The trial was equally tense as Anthony’s notoriety spread the news of the court’s proceedings. The state ruled that citizenship was not a guarantee of suffrage and that even if women were not explicitly excluded by laws regarding suffrage, they did not have the right to vote. Anthony refused to pay her $100 fine, and the police wisely chose not to send another officer to her home to arrest her for nonpayment. The following year, the House of Representatives debated women’s suffrage and Missouri’s Virginia Minor took her lawsuit against the registrar who had disqualified her vote all the way to the United States Supreme Court.

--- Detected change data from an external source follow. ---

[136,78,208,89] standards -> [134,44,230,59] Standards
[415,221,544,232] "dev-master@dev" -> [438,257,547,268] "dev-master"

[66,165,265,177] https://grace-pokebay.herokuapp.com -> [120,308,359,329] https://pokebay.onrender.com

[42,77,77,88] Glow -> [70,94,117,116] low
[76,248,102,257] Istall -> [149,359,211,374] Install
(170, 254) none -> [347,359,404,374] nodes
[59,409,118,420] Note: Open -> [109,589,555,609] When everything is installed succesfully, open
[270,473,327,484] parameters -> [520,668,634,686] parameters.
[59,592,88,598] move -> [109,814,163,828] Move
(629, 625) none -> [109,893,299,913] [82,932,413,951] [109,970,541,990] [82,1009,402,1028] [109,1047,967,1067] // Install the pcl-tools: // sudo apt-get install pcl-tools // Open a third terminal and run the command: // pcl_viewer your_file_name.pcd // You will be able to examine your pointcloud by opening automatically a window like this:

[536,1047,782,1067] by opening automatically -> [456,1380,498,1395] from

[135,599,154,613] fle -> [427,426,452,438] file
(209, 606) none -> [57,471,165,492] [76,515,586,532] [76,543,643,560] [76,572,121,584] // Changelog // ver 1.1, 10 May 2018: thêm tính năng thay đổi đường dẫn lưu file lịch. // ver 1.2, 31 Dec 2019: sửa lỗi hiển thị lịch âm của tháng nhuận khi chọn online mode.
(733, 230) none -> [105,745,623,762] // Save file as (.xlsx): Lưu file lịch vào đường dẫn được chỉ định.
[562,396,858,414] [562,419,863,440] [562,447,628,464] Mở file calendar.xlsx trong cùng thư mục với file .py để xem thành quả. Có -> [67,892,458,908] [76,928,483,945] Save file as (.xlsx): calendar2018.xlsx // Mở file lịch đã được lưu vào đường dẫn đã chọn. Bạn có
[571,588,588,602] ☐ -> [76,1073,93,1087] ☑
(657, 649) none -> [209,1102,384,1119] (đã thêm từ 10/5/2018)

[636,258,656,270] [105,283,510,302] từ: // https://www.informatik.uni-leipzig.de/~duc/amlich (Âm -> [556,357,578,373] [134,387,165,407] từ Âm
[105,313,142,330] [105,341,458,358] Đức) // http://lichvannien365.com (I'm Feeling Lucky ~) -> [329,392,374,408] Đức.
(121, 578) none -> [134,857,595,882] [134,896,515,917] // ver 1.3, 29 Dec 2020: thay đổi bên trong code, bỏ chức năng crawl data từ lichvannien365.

Minor echoed decades of women’s rights advocates as she likened suffragists to the nation’s founders who confronted taxation without representation. She also challenged the court to consider the arguments of feminist thinkers and the New Departure. In the end, the case of Minor v. Happersett mirrored the decision against Anthony as the Supreme Court ruled that voting was not an inherent right of citizenship. Despite the ruling, the publicity both women received and the debate they inspired challenged many to reconsider their assumptions about gender and democracy.